• Work required: With pictures left out, extract every line between the start of the records below and the line holding "[435,302,447,311] ☐ -> [87,900,106,916] ☑", inclusive.

(Version difference data)

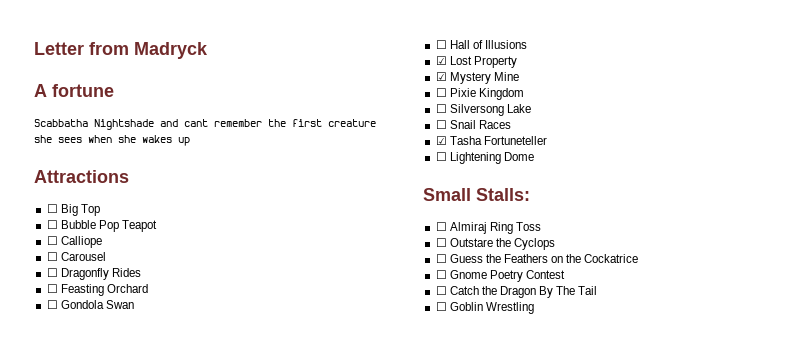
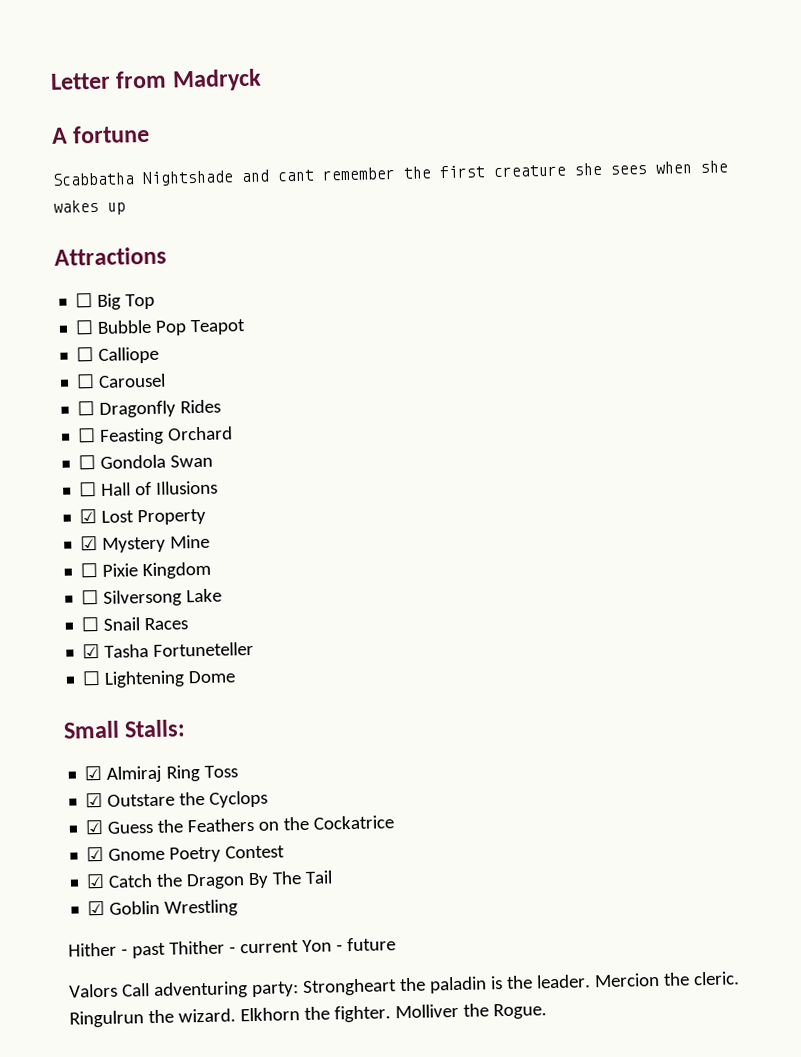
[435,222,447,231] ☐ -> [84,765,103,781] ☑
[435,238,447,247] ☐ -> [85,792,104,808] ☑
[435,254,447,263] ☐ -> [85,819,105,835] ☑
[435,270,447,279] ☐ -> [86,846,105,862] ☑
[435,286,447,295] ☐ -> [86,873,106,889] ☑
[435,302,447,311] ☐ -> [87,900,106,916] ☑
(534, 308) none -> [68,937,396,959] [69,971,740,1000] [69,1003,547,1028] // Hither - past Thither - current Yon - future // Valors Call adventuring party: Strongheart the paladin is the leader. Mercion the cleric. Ringulrun the wizard. Elkhorn the fighter. Molliver the Rogue.

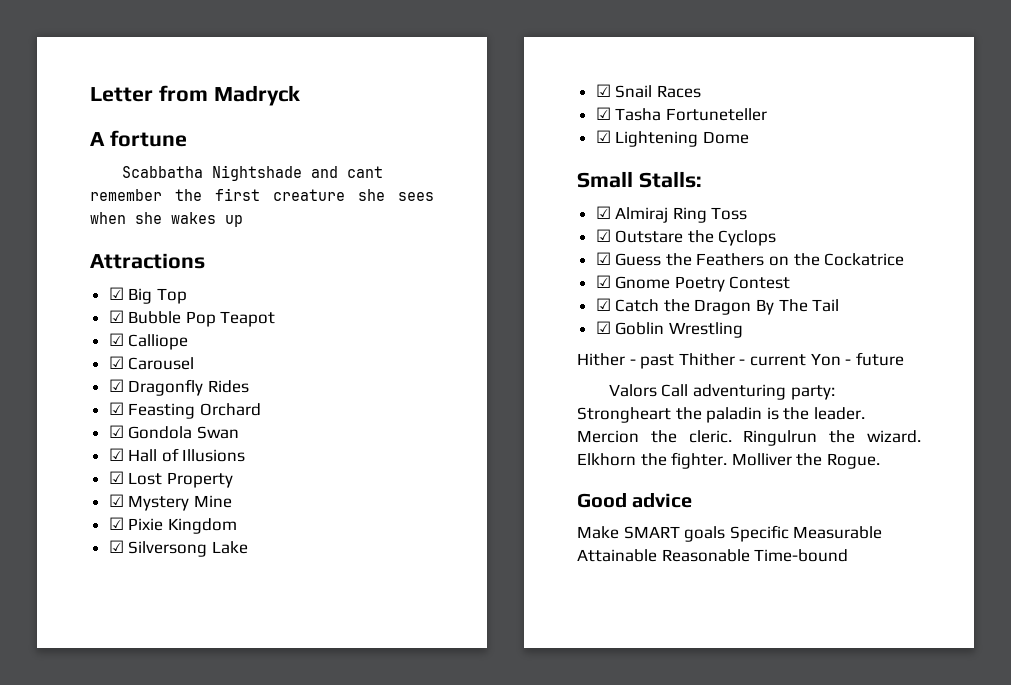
[75,293,94,308] ☐ -> [108,287,124,300] ☑
[75,320,95,335] ☐ -> [108,310,124,323] ☑
[76,347,95,362] ☐ -> [108,333,124,346] ☑
[76,374,96,389] ☐ -> [108,356,124,369] ☑
[77,401,96,416] ☐ -> [108,379,124,392] ☑
[77,428,97,443] ☐ -> [108,402,124,415] ☑
[78,455,97,470] ☐ -> [108,425,124,438] ☑
[79,482,98,497] ☐ -> [108,448,124,461] ☑
[80,563,99,578] ☐ -> [108,517,124,530] ☑
[81,590,100,605] ☐ -> [108,540,124,553] ☑
[81,617,100,632] ☐ -> [595,84,611,97] ☑
[82,670,102,686] ☐ -> [595,130,611,143] ☑
(547, 1011) none -> [577,493,693,508] [577,525,883,542] [577,549,849,562] // Good advice // Make SMART goals Specific Measurable Attainable Reasonable Time-bound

• Response below:
[435,222,447,231] ☐ -> [84,765,103,781] ☑
[435,238,447,247] ☐ -> [85,792,104,808] ☑
[435,254,447,263] ☐ -> [85,819,105,835] ☑
[435,270,447,279] ☐ -> [86,846,105,862] ☑
[435,286,447,295] ☐ -> [86,873,106,889] ☑
[435,302,447,311] ☐ -> [87,900,106,916] ☑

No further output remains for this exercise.